» INSTRUCTIONS FOR THE TASK:
Return, word for word, the lines of the listing below from the one with "-33,34 +33,34 @@" through the one with "display:flex; height:40px; border-bottom:1px", and no other lines.

----

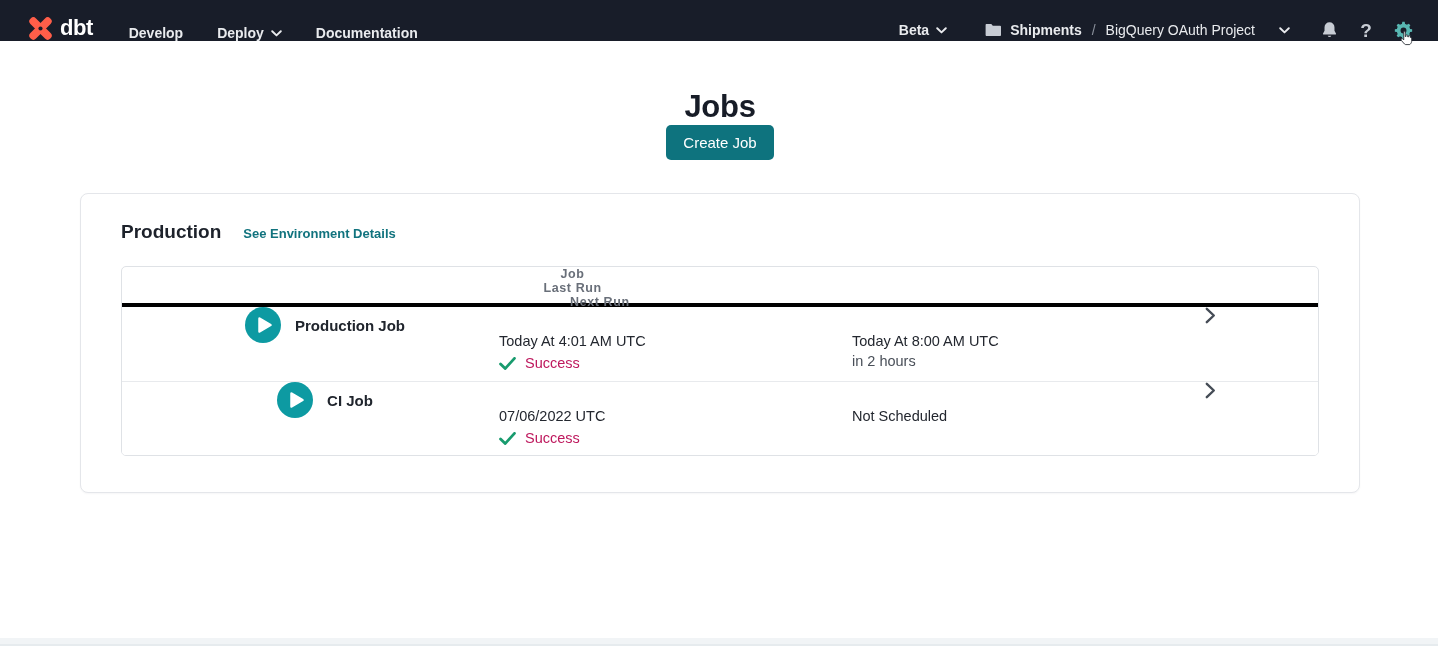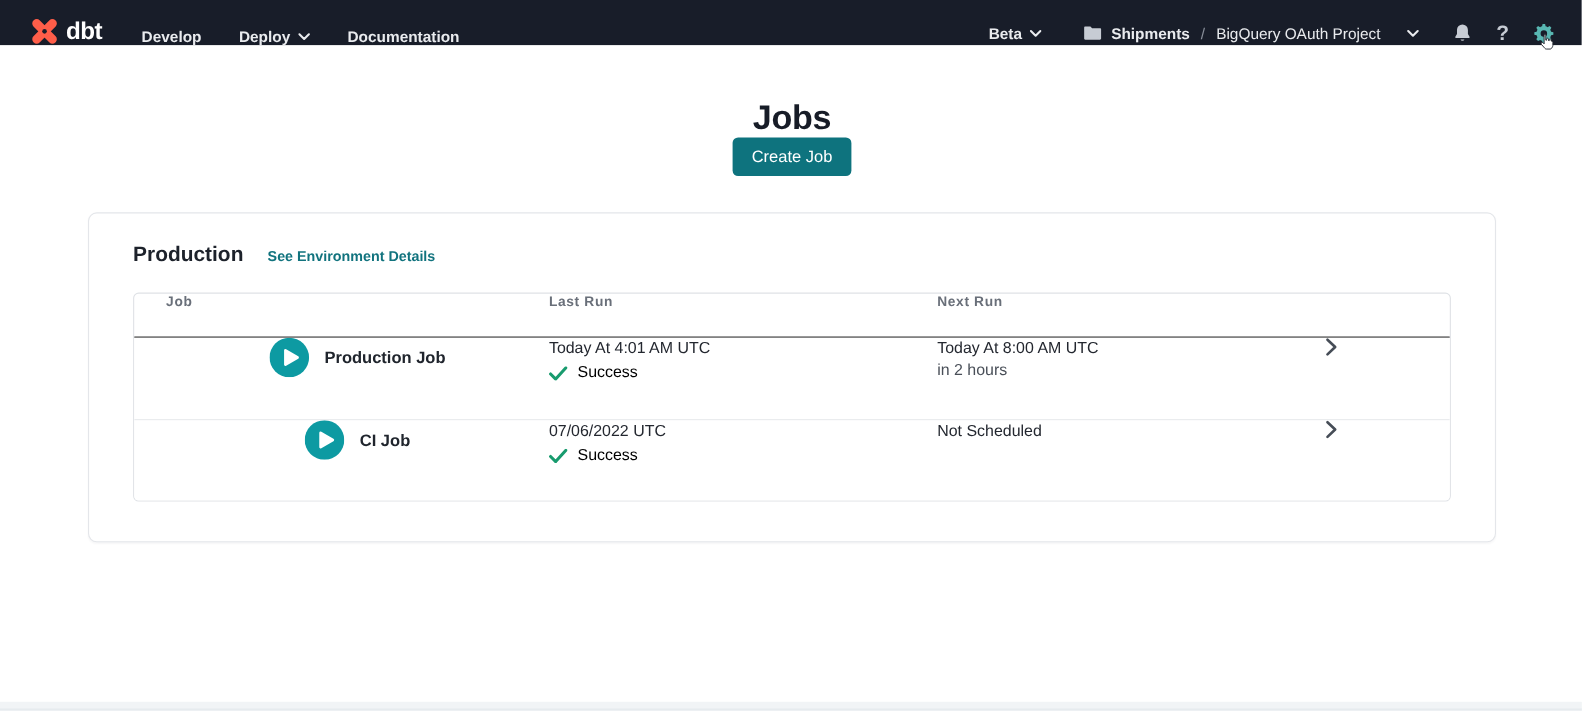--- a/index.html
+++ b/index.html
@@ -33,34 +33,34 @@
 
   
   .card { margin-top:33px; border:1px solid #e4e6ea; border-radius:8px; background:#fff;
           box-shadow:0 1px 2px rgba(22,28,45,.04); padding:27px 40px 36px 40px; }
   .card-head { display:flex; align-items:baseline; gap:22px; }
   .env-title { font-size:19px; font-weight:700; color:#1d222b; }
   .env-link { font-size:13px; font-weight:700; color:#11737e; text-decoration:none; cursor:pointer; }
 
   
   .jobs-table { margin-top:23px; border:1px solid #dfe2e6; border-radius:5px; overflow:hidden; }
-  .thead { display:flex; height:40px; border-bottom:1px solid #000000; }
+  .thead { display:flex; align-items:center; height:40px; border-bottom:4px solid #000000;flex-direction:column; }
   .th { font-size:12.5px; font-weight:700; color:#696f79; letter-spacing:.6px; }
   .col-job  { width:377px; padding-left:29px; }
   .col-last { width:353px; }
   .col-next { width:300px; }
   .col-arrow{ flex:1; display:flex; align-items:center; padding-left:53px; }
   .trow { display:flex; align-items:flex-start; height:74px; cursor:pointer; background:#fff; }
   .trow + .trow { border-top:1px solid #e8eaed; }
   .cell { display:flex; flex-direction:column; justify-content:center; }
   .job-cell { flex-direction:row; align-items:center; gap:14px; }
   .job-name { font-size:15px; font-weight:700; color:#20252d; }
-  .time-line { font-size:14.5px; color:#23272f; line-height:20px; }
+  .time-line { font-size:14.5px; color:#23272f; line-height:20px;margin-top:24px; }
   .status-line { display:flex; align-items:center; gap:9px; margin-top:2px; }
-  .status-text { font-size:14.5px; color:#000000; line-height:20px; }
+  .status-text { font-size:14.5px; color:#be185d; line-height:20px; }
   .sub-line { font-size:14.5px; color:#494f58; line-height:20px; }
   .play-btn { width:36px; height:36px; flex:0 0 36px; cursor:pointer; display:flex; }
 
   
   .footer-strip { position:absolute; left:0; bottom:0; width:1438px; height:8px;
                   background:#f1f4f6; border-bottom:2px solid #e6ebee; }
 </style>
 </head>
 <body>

----

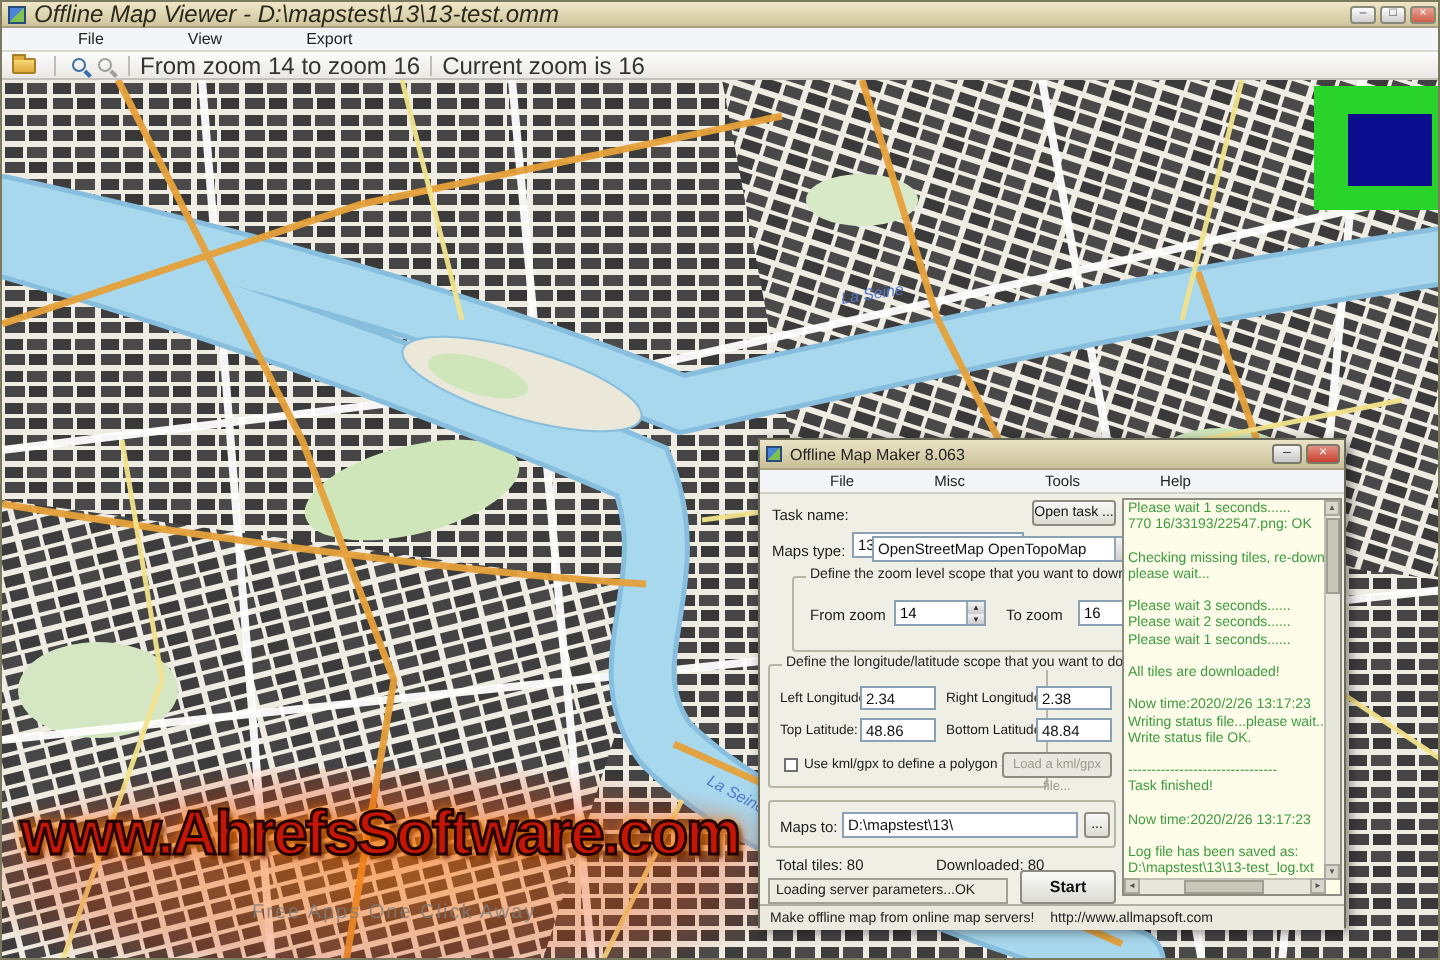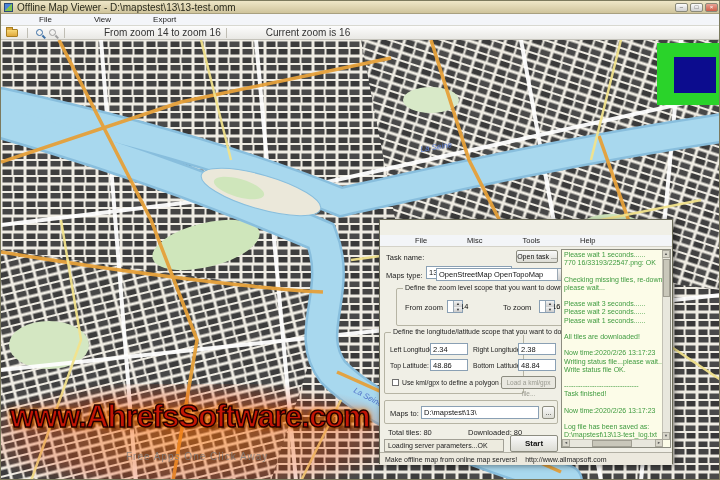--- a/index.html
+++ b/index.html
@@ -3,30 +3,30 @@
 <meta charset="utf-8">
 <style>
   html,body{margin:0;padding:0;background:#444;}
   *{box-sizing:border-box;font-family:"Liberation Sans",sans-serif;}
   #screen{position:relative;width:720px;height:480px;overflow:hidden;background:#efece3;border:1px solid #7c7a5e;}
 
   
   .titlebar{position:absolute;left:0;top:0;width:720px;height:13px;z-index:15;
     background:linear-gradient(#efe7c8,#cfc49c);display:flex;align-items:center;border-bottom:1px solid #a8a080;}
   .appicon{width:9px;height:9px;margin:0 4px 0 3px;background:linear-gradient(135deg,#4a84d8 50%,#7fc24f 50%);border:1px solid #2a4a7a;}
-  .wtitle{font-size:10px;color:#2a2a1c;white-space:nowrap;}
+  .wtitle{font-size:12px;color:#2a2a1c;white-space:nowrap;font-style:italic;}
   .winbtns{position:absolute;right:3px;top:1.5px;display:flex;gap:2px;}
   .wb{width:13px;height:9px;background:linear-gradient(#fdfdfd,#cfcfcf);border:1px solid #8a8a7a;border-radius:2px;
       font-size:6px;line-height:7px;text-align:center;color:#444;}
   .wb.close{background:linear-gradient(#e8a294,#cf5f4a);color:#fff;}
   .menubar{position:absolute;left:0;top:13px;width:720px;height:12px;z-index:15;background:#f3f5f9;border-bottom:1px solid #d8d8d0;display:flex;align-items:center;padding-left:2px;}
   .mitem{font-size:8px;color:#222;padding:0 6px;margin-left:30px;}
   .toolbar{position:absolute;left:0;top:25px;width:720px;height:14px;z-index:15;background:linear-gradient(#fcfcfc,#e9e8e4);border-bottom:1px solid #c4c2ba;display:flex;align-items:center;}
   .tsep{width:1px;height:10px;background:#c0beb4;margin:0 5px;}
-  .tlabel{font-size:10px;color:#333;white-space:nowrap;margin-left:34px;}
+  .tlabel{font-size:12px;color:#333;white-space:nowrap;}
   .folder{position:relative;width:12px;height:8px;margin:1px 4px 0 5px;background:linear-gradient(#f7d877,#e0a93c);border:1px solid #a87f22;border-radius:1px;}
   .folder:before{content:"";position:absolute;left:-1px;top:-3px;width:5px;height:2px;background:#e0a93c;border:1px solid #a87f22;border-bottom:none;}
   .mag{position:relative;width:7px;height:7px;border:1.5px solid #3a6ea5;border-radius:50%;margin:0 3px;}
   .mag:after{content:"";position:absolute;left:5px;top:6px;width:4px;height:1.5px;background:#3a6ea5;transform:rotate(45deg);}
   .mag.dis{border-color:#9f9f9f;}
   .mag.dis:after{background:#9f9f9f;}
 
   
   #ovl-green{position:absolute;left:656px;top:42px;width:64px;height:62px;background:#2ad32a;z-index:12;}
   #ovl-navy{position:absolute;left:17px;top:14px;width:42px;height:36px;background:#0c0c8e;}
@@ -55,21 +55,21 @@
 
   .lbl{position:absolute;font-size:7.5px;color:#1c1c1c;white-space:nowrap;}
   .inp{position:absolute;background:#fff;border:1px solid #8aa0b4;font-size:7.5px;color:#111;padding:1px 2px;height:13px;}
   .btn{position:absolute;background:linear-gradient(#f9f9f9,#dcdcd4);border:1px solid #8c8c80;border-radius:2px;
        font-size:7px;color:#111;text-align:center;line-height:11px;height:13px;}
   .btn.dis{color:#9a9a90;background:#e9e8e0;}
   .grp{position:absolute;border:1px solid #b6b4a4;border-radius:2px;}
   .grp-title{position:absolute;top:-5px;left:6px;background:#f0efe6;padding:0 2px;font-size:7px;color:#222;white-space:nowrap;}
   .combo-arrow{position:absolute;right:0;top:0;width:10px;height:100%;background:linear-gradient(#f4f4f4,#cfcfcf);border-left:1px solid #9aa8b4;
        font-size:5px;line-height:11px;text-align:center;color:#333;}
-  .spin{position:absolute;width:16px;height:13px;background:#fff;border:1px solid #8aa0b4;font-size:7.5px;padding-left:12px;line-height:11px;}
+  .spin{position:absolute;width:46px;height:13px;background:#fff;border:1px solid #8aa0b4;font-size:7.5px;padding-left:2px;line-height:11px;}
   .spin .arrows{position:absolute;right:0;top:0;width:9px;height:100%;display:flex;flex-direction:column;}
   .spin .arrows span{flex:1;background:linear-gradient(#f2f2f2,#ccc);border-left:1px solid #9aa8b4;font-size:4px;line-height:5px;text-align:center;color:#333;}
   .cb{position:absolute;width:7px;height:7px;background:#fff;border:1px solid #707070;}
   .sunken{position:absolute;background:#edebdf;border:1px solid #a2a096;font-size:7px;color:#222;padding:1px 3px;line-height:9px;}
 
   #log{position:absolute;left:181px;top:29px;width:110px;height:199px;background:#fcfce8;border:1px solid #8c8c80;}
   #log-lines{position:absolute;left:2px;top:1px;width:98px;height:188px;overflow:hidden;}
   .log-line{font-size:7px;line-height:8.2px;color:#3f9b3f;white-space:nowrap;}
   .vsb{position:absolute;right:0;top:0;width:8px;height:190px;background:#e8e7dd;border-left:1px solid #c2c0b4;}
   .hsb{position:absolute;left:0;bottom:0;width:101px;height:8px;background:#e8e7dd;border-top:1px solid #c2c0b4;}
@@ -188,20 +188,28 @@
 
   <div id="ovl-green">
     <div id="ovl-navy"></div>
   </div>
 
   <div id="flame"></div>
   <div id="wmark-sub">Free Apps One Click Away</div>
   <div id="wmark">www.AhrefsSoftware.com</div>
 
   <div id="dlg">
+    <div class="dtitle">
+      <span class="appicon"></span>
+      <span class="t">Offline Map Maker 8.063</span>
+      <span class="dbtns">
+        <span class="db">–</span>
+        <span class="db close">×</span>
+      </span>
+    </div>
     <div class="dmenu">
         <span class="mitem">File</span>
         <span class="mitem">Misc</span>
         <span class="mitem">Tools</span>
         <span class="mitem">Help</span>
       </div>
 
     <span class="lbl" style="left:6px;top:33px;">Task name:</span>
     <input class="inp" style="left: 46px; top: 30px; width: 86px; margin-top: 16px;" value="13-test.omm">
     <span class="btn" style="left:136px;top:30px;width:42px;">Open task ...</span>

----

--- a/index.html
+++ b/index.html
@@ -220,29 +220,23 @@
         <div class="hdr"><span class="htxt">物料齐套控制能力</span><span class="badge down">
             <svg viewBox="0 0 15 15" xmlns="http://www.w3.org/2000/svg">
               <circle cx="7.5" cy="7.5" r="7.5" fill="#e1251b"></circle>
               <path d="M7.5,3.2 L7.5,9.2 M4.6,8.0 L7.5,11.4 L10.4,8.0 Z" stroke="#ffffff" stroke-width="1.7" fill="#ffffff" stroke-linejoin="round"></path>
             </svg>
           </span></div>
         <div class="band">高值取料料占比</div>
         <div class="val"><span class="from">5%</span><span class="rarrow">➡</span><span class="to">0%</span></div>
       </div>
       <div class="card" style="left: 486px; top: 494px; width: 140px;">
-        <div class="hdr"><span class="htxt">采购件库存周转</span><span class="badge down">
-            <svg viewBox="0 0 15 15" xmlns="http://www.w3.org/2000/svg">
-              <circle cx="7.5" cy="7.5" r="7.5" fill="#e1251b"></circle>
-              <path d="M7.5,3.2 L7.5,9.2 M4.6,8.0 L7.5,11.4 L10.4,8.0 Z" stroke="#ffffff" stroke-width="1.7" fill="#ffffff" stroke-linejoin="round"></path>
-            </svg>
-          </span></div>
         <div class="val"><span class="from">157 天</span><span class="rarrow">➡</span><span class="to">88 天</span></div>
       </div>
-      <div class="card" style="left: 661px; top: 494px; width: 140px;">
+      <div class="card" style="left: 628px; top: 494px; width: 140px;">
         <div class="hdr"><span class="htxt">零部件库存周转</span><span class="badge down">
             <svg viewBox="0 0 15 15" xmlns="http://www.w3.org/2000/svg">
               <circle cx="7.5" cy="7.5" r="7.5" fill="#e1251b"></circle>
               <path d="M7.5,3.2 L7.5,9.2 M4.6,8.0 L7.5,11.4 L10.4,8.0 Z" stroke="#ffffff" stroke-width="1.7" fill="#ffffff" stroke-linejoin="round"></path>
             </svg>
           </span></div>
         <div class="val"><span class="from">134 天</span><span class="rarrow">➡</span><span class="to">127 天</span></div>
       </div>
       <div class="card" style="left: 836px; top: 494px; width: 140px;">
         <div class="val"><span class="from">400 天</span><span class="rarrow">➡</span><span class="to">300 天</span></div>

----

» OUTPUT BELOW:
@@ -33,34 +33,34 @@
 
   
   .card { margin-top:33px; border:1px solid #e4e6ea; border-radius:8px; background:#fff;
           box-shadow:0 1px 2px rgba(22,28,45,.04); padding:27px 40px 36px 40px; }
   .card-head { display:flex; align-items:baseline; gap:22px; }
   .env-title { font-size:19px; font-weight:700; color:#1d222b; }
   .env-link { font-size:13px; font-weight:700; color:#11737e; text-decoration:none; cursor:pointer; }
 
   
   .jobs-table { margin-top:23px; border:1px solid #dfe2e6; border-radius:5px; overflow:hidden; }
-  .thead { display:flex; height:40px; border-bottom:1px solid #000000; }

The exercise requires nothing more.